Please return the records below exactly as they stand, with the pictures removed.

(Modification records)
[Start of section]
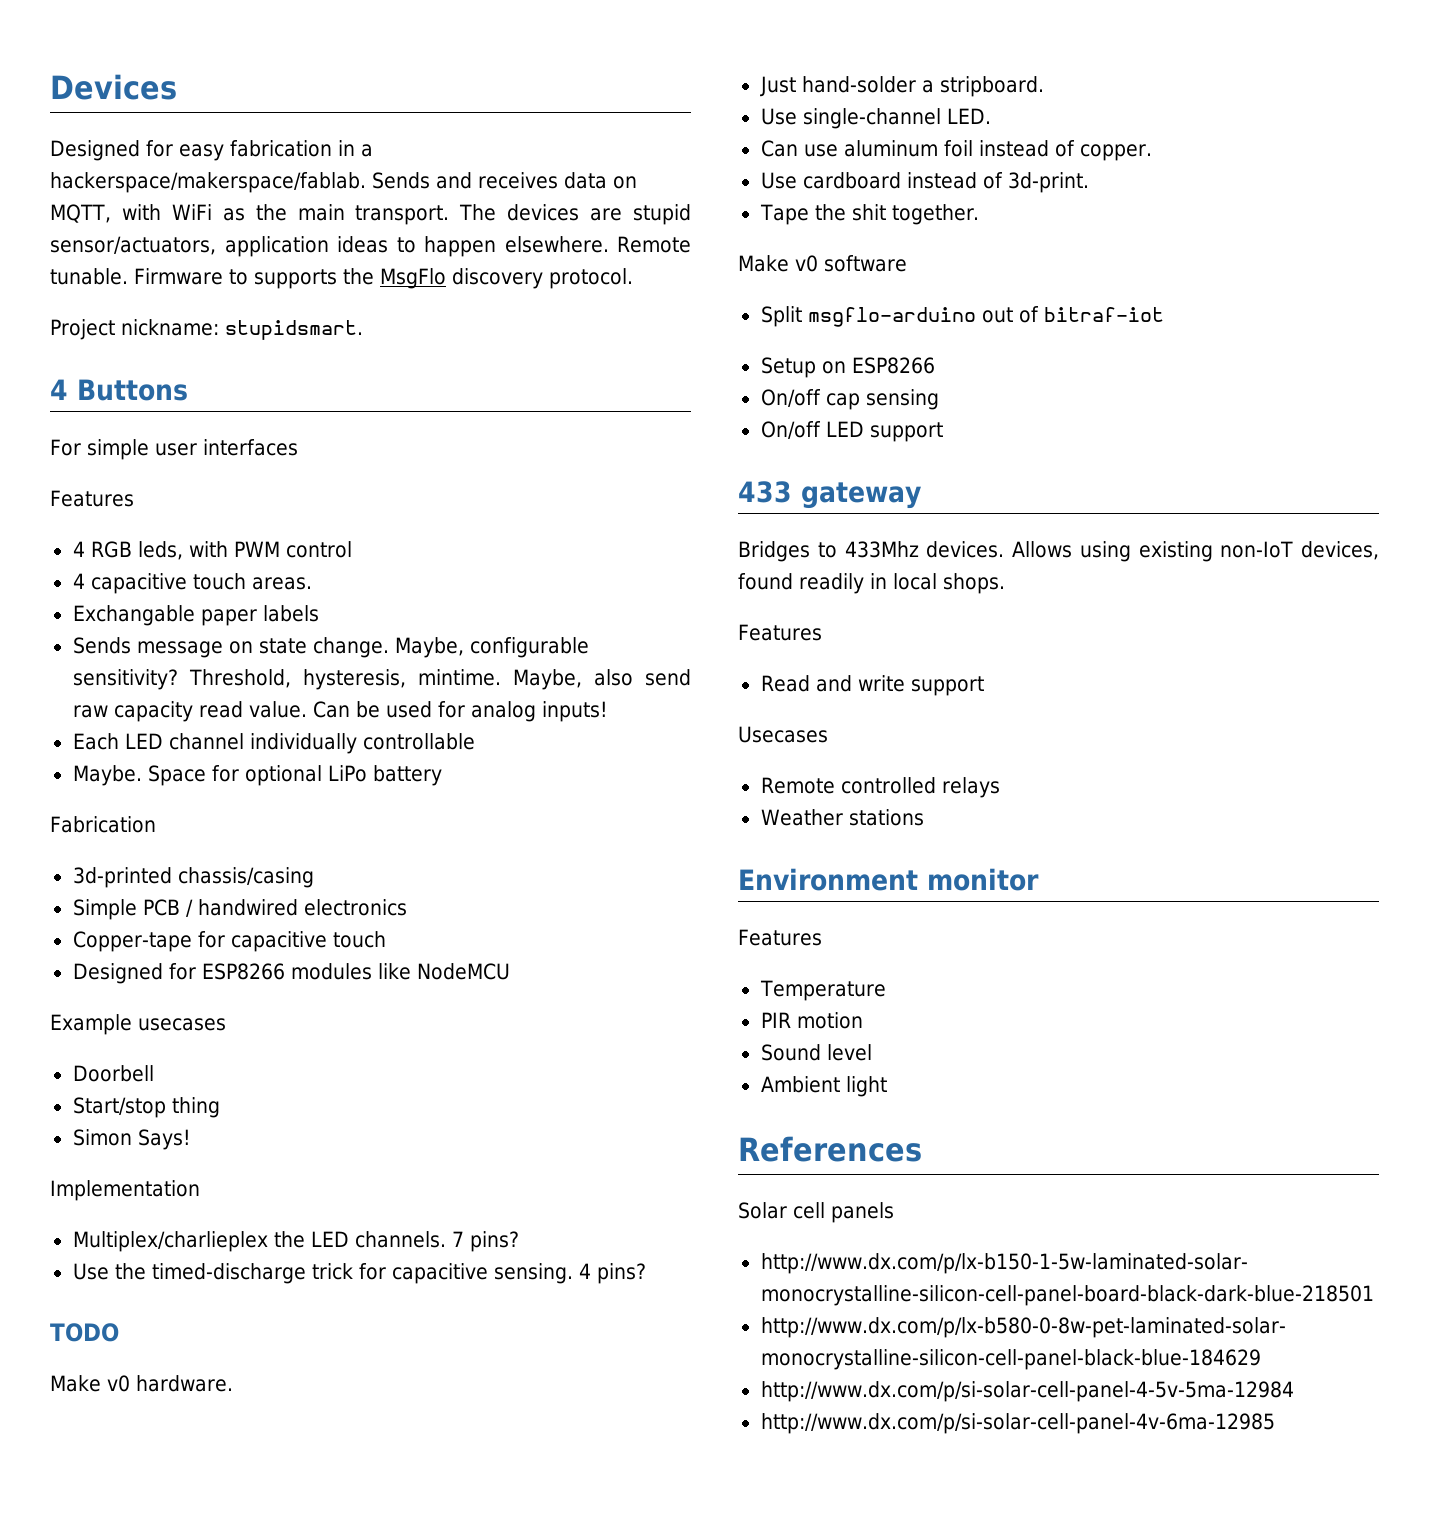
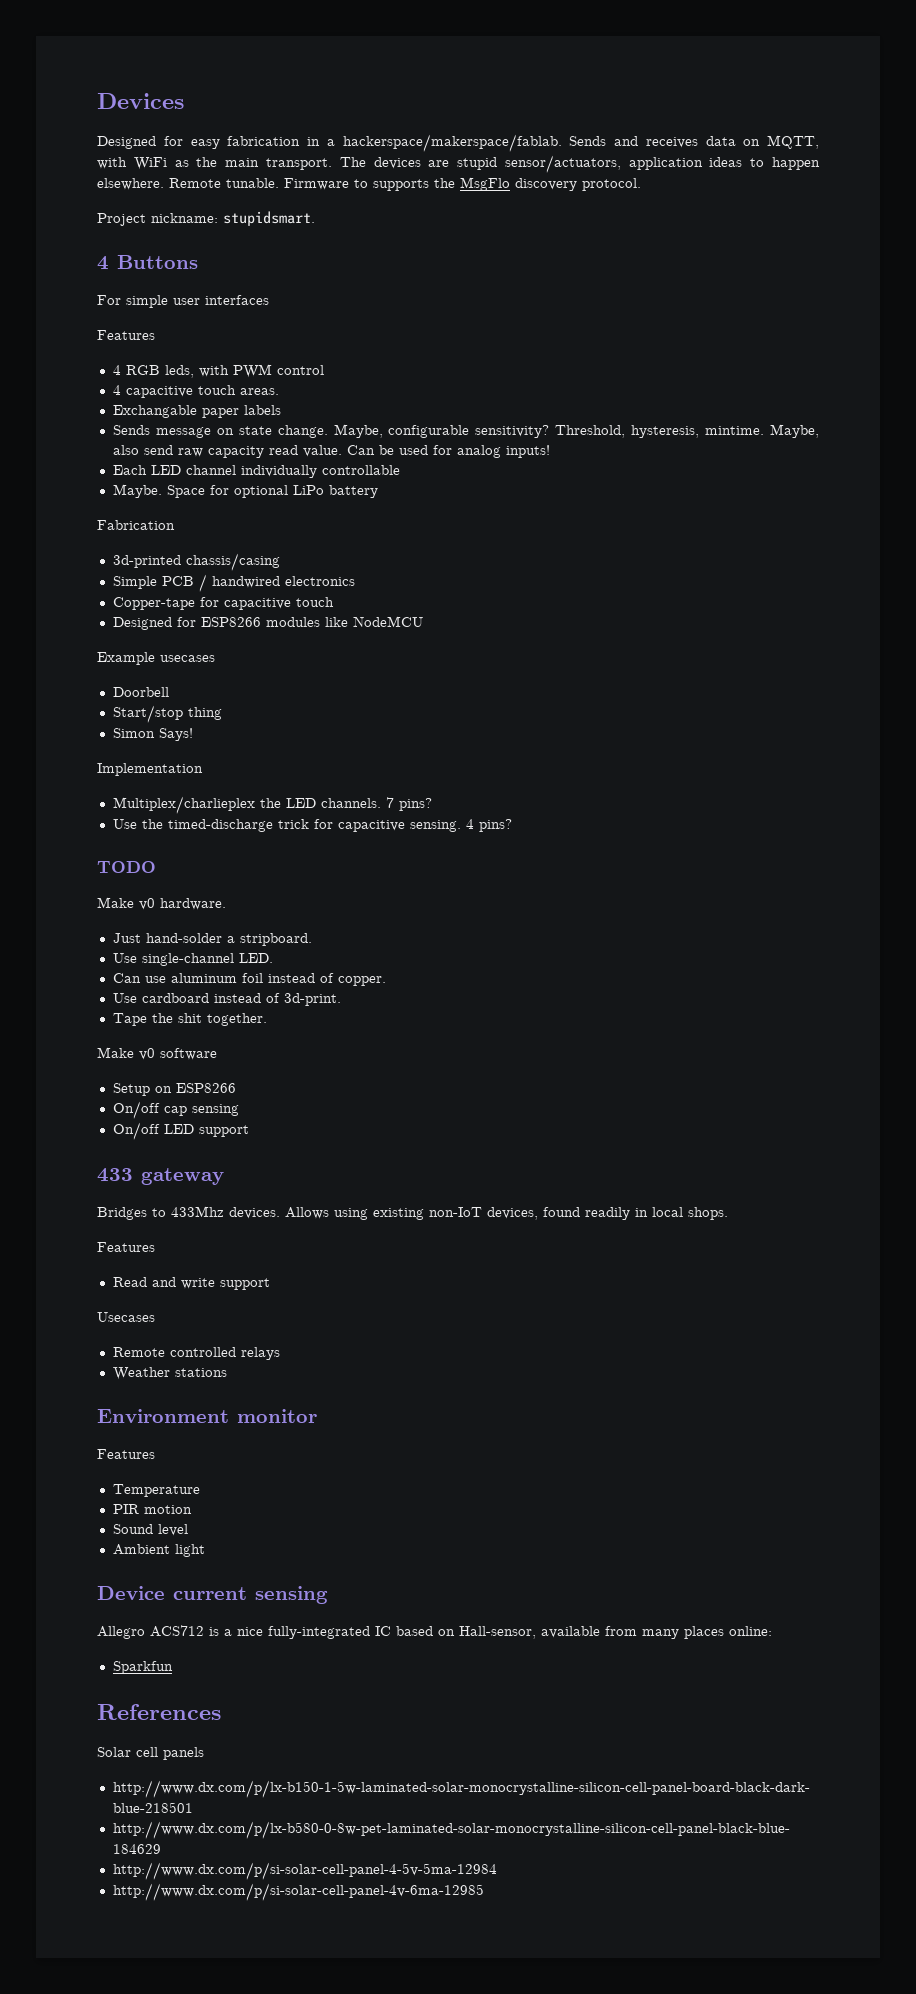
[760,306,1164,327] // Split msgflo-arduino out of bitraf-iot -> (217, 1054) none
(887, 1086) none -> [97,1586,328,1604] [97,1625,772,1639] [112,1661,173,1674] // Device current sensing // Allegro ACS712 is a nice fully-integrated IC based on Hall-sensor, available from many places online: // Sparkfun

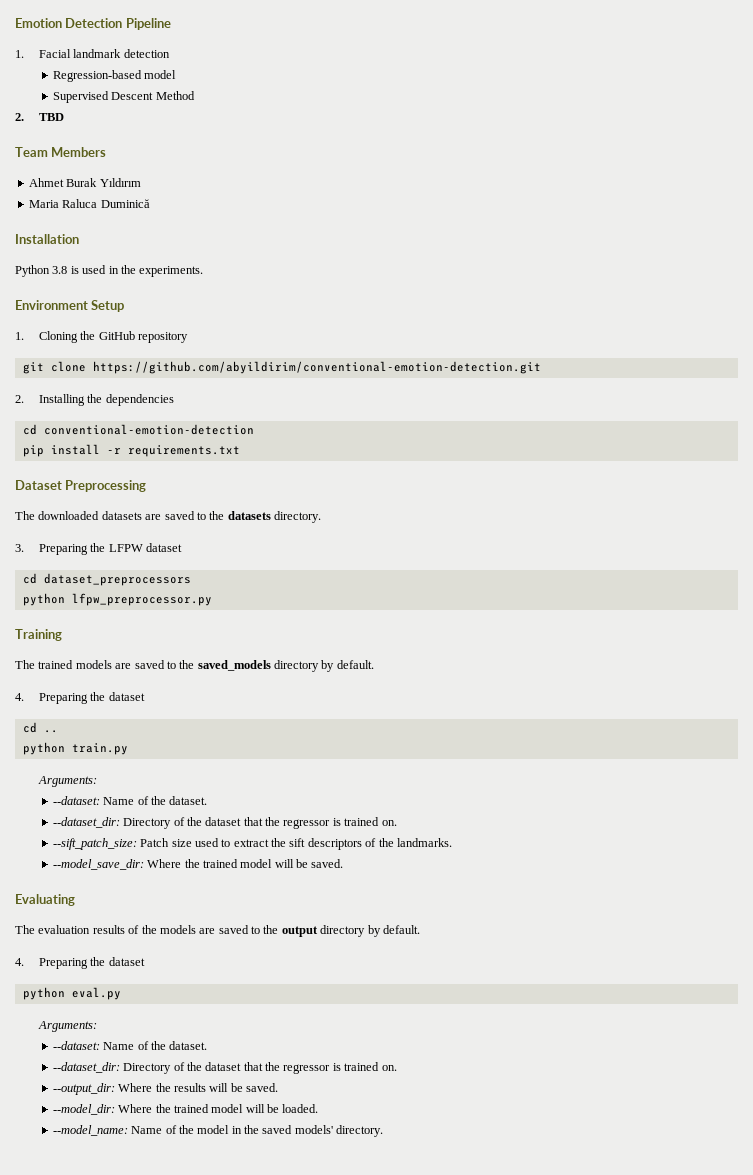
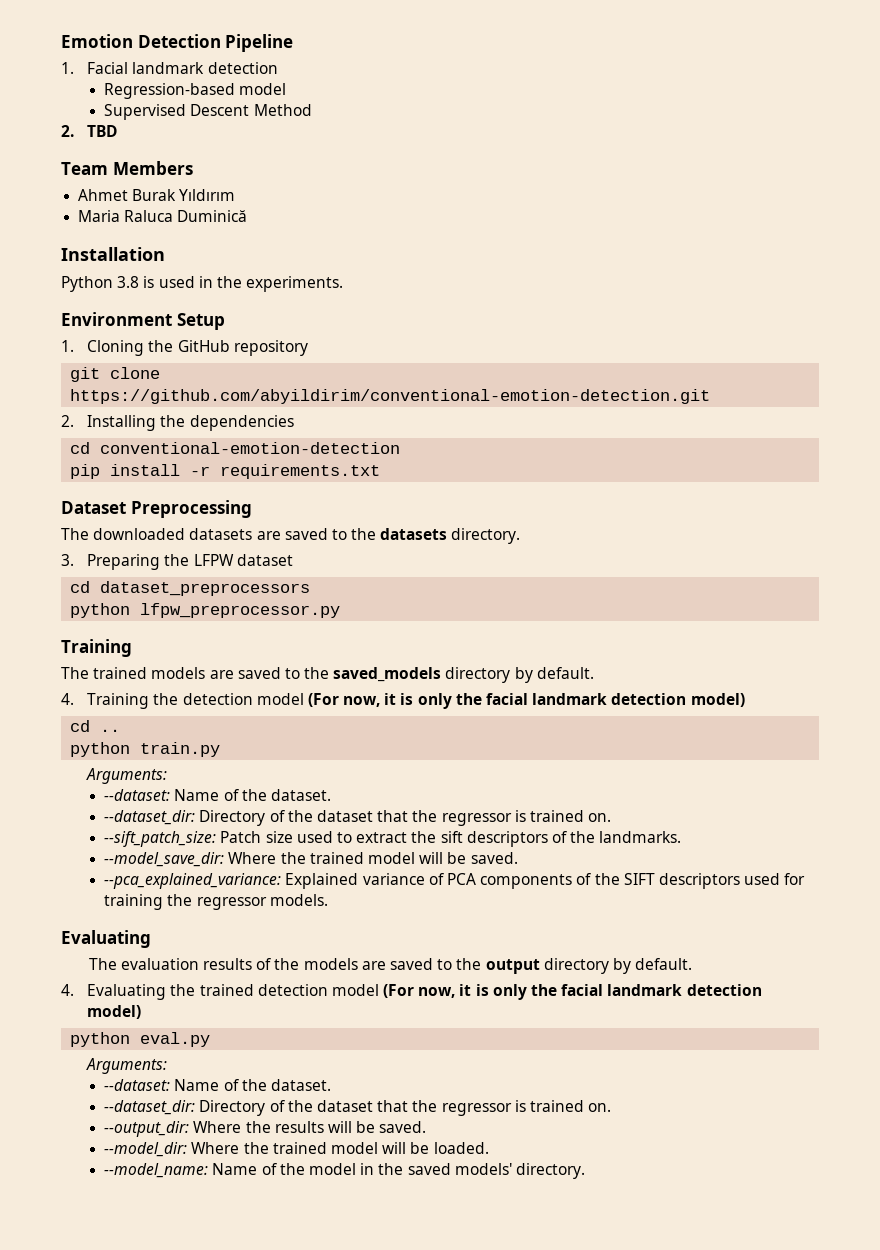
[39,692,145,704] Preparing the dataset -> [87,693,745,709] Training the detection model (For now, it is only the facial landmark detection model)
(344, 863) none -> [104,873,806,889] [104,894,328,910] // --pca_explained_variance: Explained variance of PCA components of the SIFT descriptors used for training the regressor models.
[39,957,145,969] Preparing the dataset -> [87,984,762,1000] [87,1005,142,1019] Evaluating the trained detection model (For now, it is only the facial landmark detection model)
[End of section]
## [EXERCISE SOLUTION]
[760,306,1164,327] // Split msgflo-arduino out of bitraf-iot -> (217, 1054) none
(887, 1086) none -> [97,1586,328,1604] [97,1625,772,1639] [112,1661,173,1674] // Device current sensing // Allegro ACS712 is a nice fully-integrated IC based on Hall-sensor, available from many places online: // Sparkfun

[39,692,145,704] Preparing the dataset -> [87,693,745,709] Training the detection model (For now, it is only the facial landmark detection model)
(344, 863) none -> [104,873,806,889] [104,894,328,910] // --pca_explained_variance: Explained variance of PCA components of the SIFT descriptors used for training the regressor models.
[39,957,145,969] Preparing the dataset -> [87,984,762,1000] [87,1005,142,1019] Evaluating the trained detection model (For now, it is only the facial landmark detection model)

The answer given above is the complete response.